▼

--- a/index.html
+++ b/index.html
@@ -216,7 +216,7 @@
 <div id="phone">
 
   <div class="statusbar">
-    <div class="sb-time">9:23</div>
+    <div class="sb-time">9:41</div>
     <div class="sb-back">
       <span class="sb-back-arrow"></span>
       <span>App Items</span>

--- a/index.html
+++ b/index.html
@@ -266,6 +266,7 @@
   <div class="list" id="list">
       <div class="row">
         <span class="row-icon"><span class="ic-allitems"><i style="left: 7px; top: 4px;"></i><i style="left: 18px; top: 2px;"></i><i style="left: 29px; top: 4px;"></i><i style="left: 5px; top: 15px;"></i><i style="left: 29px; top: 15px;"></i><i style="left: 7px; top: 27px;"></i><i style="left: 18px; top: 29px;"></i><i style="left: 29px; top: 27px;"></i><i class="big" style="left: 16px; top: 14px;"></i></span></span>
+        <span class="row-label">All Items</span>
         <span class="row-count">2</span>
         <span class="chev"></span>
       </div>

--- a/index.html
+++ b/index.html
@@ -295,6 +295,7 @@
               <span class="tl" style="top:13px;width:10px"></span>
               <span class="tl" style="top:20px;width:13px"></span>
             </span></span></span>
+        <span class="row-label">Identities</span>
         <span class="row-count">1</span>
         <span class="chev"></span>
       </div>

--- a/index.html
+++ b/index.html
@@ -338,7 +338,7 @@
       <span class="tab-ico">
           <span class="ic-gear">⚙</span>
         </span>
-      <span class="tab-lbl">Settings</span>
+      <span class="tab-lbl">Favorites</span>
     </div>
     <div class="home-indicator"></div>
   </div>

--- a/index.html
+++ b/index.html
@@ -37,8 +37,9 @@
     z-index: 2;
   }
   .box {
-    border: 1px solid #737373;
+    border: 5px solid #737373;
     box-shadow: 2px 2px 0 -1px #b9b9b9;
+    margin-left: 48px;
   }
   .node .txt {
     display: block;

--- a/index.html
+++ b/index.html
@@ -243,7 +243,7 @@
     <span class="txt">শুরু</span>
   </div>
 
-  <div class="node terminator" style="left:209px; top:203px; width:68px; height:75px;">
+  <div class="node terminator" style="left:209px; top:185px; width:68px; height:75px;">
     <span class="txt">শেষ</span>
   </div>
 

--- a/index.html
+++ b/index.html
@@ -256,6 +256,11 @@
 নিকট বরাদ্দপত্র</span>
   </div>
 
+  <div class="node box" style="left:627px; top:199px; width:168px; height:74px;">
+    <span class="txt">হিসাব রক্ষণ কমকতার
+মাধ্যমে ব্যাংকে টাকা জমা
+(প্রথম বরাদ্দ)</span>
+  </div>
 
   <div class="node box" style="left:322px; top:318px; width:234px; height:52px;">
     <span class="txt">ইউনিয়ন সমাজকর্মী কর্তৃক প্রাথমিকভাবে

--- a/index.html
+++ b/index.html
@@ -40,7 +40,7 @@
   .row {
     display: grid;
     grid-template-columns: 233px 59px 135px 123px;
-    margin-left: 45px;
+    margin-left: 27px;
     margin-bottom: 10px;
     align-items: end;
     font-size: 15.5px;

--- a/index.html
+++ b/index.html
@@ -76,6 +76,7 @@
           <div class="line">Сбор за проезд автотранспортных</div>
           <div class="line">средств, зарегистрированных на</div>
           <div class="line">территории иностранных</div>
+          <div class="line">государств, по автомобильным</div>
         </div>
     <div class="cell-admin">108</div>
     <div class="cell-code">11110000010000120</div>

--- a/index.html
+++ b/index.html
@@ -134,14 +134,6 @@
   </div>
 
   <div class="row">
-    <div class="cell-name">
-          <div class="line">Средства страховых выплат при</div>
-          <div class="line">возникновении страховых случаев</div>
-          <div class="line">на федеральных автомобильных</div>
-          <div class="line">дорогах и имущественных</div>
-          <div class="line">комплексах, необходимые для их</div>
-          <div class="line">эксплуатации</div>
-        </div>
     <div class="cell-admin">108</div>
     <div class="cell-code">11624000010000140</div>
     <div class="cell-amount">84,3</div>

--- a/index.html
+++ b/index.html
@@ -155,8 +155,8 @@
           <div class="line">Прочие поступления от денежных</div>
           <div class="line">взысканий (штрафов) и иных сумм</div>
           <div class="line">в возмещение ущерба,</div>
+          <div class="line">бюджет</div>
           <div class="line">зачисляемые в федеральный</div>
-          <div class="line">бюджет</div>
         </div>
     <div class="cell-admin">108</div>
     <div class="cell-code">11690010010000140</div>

▲

Find the word "time" in the entries and show each line where it is found.

-    <div class="sb-time">9:23</div>
+    <div class="sb-time">9:41</div>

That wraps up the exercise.